Web Scraping With AIOHTTP in Python

Discover AIOHTTP for web scraping! Learn setup, features, and advanced techniques, plus a comparison with Requests for efficient data extraction.
14 min read
web scraping with aiohttp and python blog image

In this guide, you will explore:

  • What AIOHTTP is and the key features it provides
  • A step-by-step section on using AIOHTTP for web scraping
  • Advanced techniques for web scraping with AIOHTTP
  • An AIOHTTP vs Requests comparison for handling automated requests

Let’s dive in!

What Is AIOHTTP?

AIOHTTP is an asynchronous client/server HTTP framework built on top of Python’s asyncio. Unlike traditional HTTP clients, AIOHTTP uses client sessions to maintain connections across multiple requests. That makes it an efficient choice for high-concurrency session-based tasks.

⚙️ Features

  • Supports both the client and server sides of the HTTP protocol.
  • Provides native support for WebSockets (both client and server).
  • Offers middleware and pluggable routing for web servers.
  • Efficiently handles streaming large data.
  • Includes client session persistence, enabling connection reuse and reducing overhead for multiple requests.
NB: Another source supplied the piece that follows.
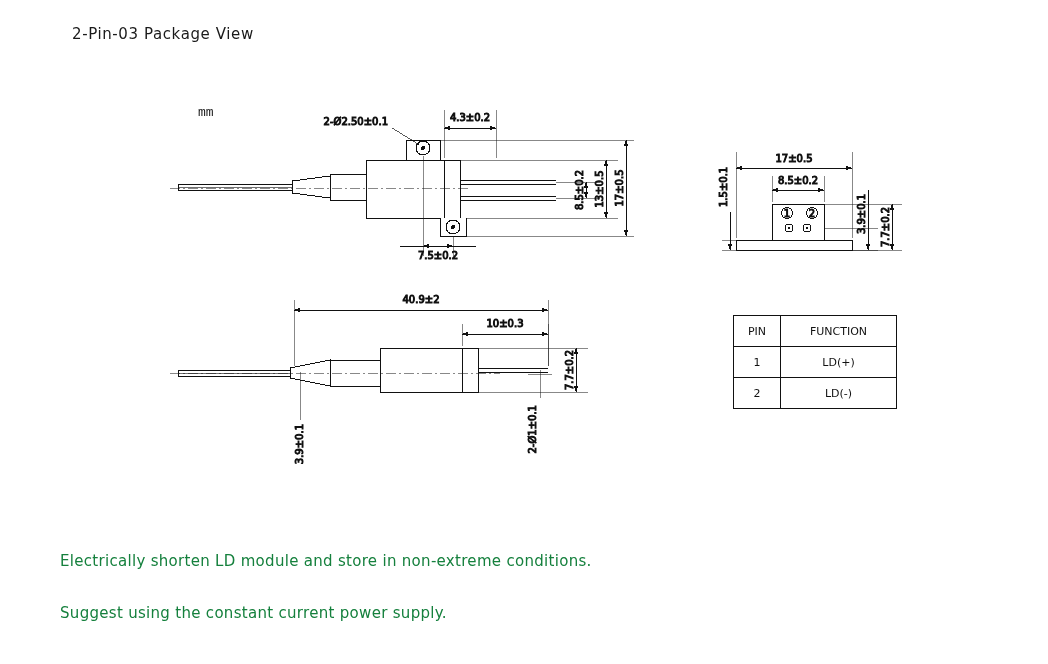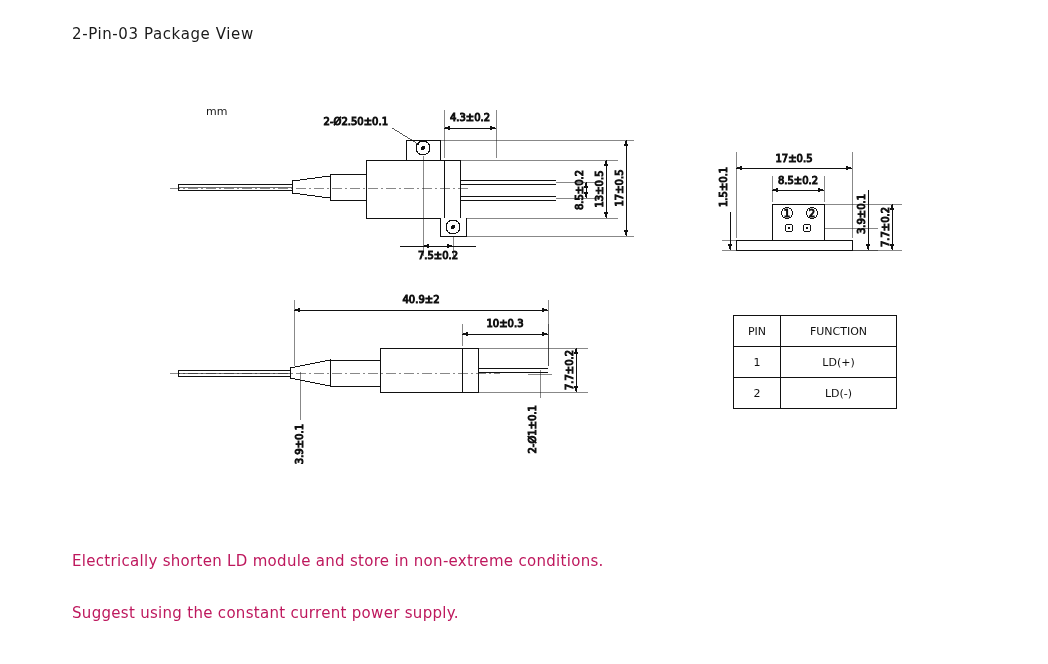"mm" .unit-label { font-family: none -> Liberation Mono, monospace; font-size: 11px -> 13px; left: 206px -> 198px }
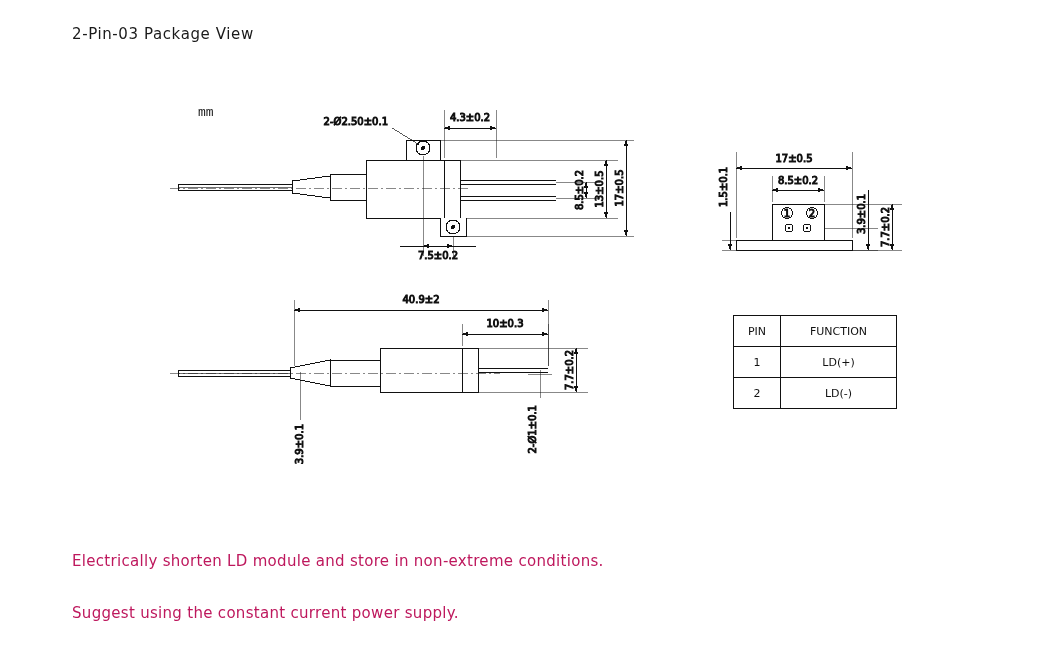"Electrically shorten LD module and" .note { color: #be185d -> #15803d; left: 72px -> 60px }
Scraping with AIOHTTP: Step-By-Step Tutorial

In the context of web scraping, AIOHTTP is just an HTTP client to fetch the raw HTML content of a page. To parse and extract data from that HTML, you then need an HTML parser like BeautifulSoup.

Follow this section to learn how to use AIOHTTP for web scraping with BeautifulSoup!

Warning: Although AIOHTTP is used primarily in the initial stages of the process, we will guide you through the entire scraping workflow. If you are interested in more advanced AIOHTTP web scraping techniques, feel free to skip ahead to the next chapter after Step 3.

Step #1: Setup Your Scraping Project

Ensure that Python 3+ is installed on your machine. If not, download it from the official site and follow the installation instructions.

Next, create a directory for your AIOHTTP scraping project using this command:

mkdir aiohttp-scraper

Navigate into that directory and set up a virtual environment:

cd aiohttp-scraper
python -m venv env

Open the project folder in your preferred Python IDE. Visual Studio Code with the Python extension or PyCharm Community Edition are both valid choices.

Now, create a scraper.py file inside the project folder. It will be empty at first, but you will soon add the scraping logic to it.

In your IDE’s terminal, activate the virtual environment. On Linux or macOS, use:

./env/bin/activate

Equivalently, on Windows, run:

env/Scripts/activate

Great! You are all set up and ready to go.

Step #2: Set Up the Scraping Libraries

With the virtual environment activated, install AIOHTTP and BeautifulSoup using the command below:

pip install aiohttp beautifulsoup4

This will add both the aiohttp and beautifulsoup4 to your project’s dependencies.

Import them into your scraper.py script:

import asyncio
import aiohttp 
from bs4 import BeautifulSoup

Note that aiohttp requires the asyncio to work.

Now, add the following async function workflow to your scrper.py file:

async def scrape_quotes():
    # Scraping logic...

# Run the asynchronous function
asyncio.run(scrape_quotes())

scrape_quotes() defines an asynchronous function where your scraping logic will run concurrently without blocking. Finally, asyncio.run(scrape_quotes()) starts and runs the asynchronous function.

Awesome! You can proceed to the next step in your scraping workflow.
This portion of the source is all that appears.